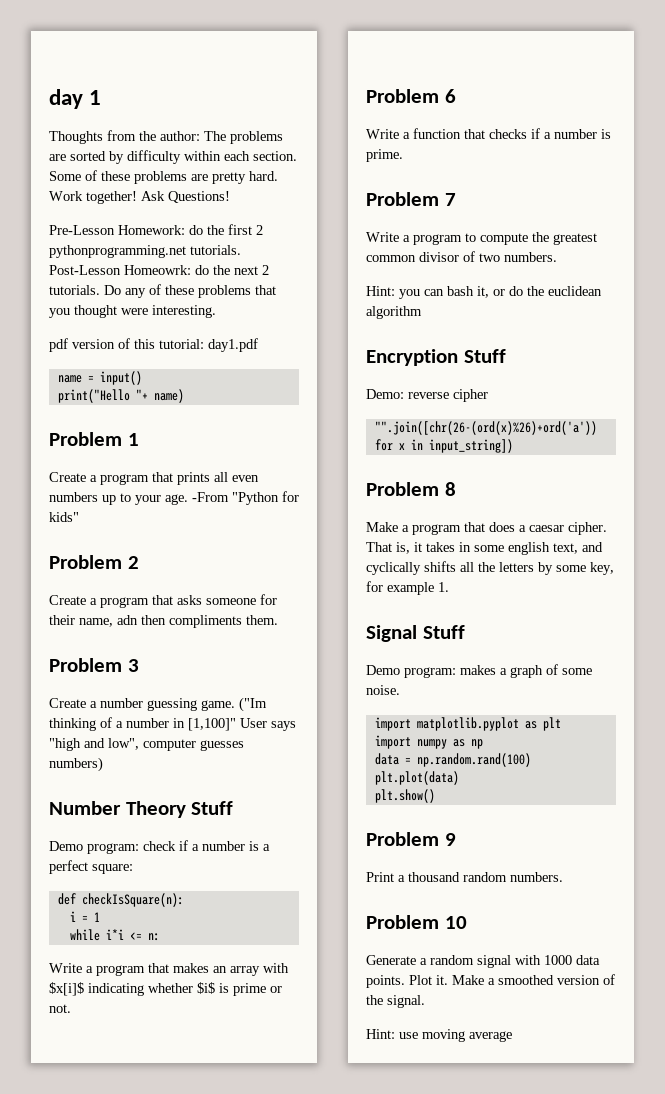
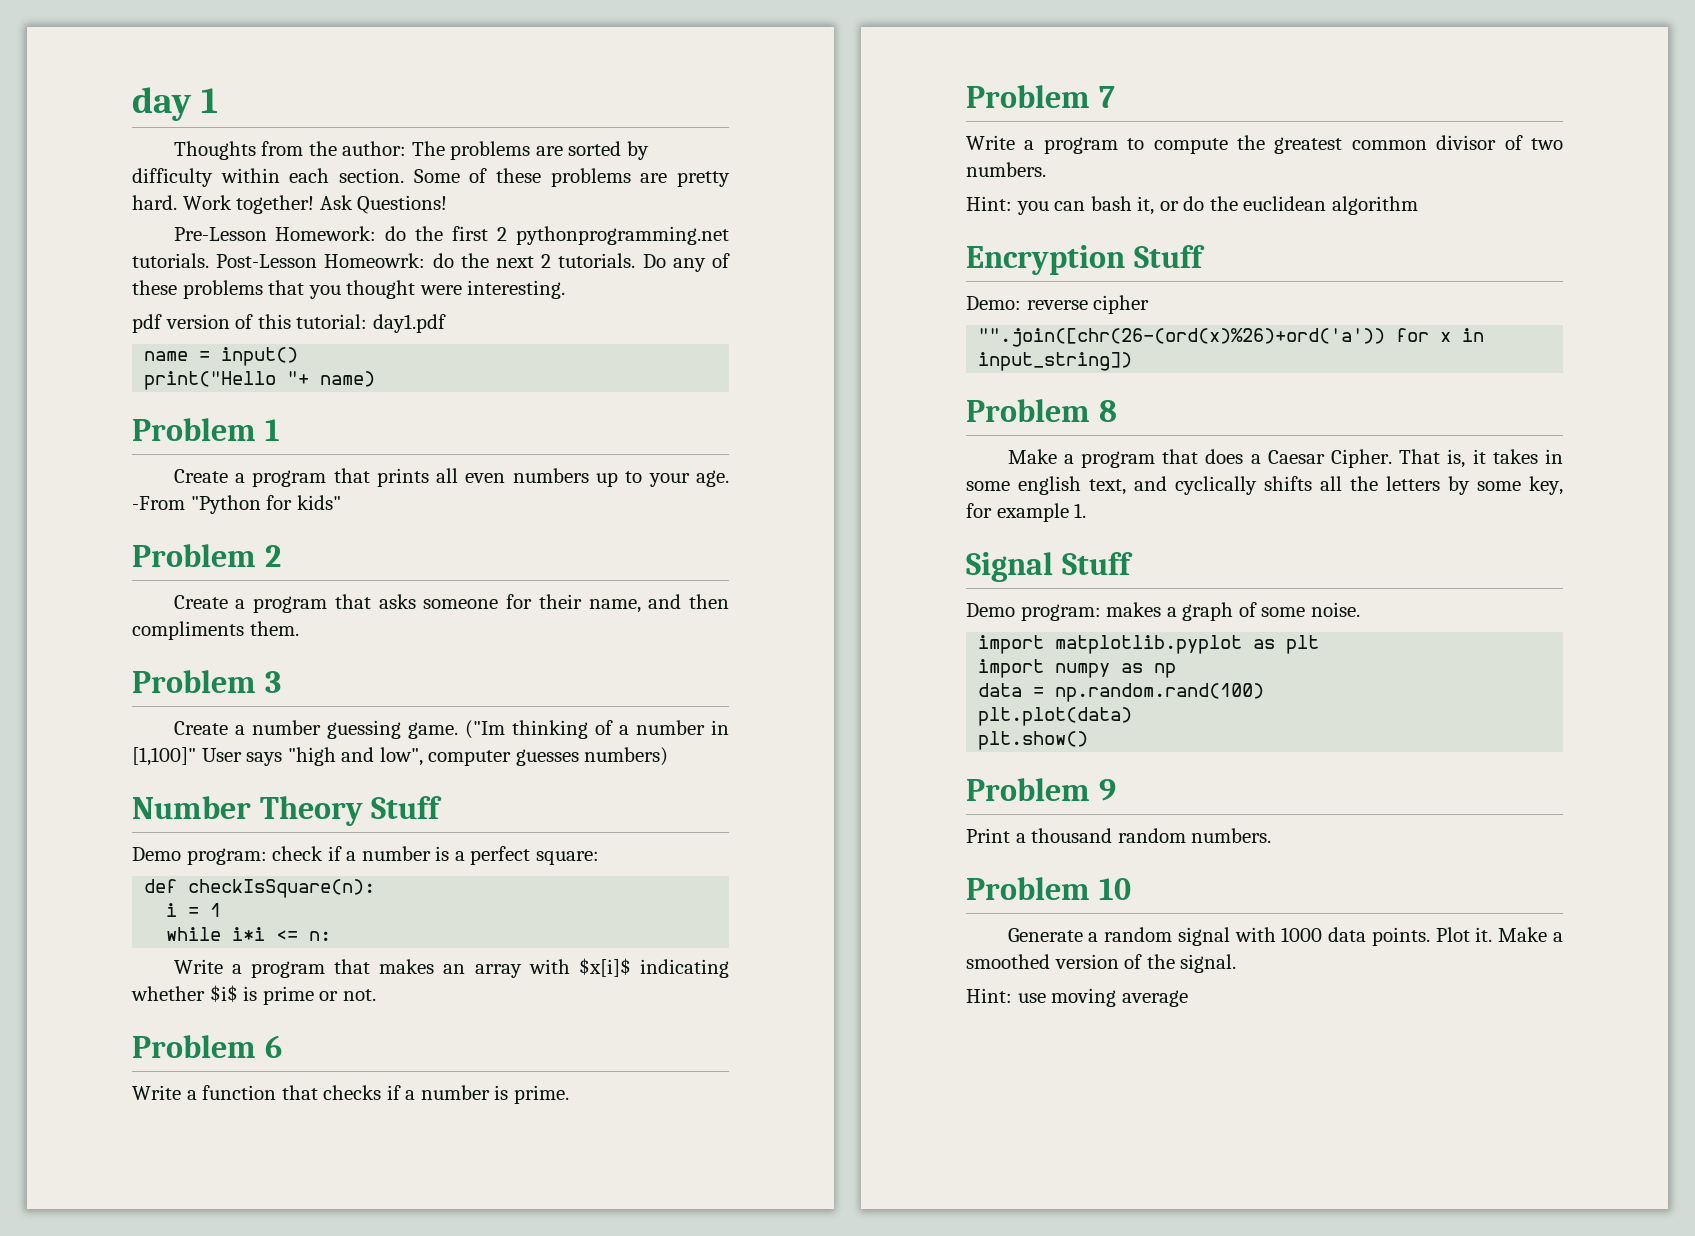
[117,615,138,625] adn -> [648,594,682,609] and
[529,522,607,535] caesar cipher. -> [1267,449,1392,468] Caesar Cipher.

==

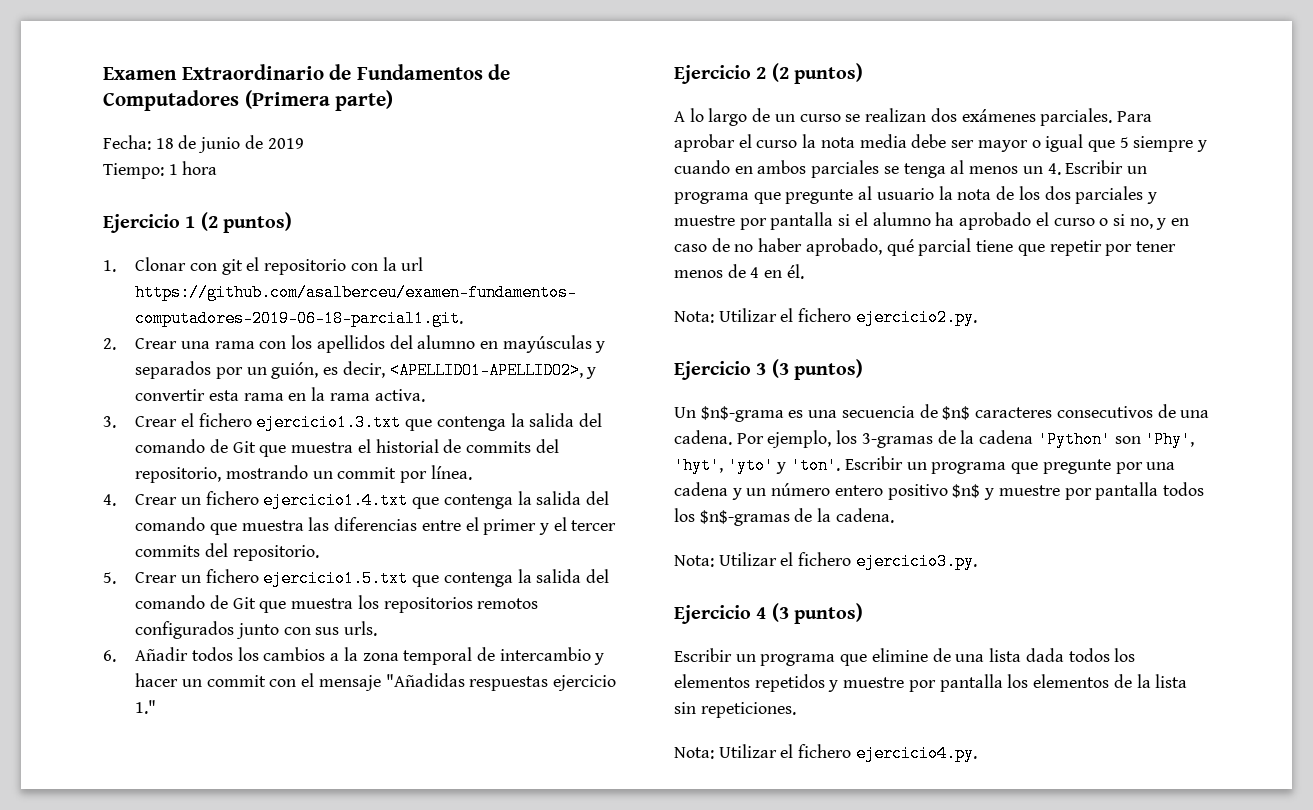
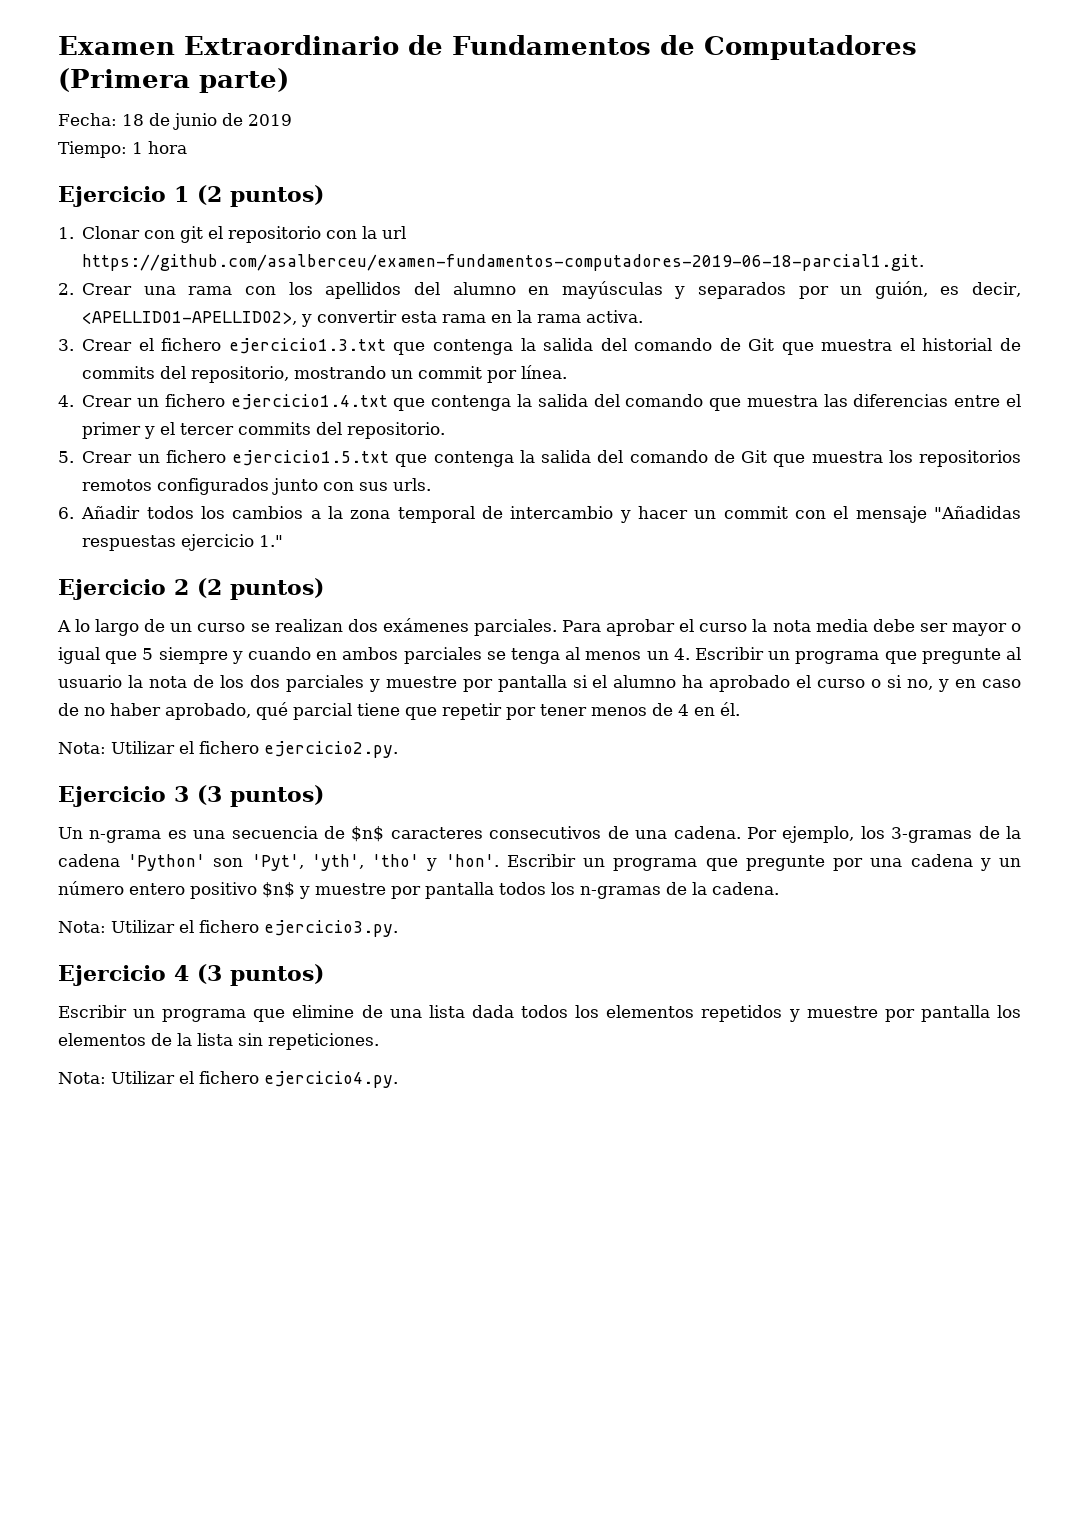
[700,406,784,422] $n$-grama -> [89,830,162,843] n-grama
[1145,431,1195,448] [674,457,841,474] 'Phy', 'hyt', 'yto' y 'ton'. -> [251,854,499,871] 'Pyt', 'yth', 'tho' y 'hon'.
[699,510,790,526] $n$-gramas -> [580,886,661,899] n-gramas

§ **Prompt**
Set down again, word for word, the stretch of records from the line with "[117,615,138,625] adn ->" to the line with "[529,522,607,535] caesar cipher.", both of those lines included.

§ **Task solution**
[117,615,138,625] adn -> [648,594,682,609] and
[529,522,607,535] caesar cipher. -> [1267,449,1392,468] Caesar Cipher.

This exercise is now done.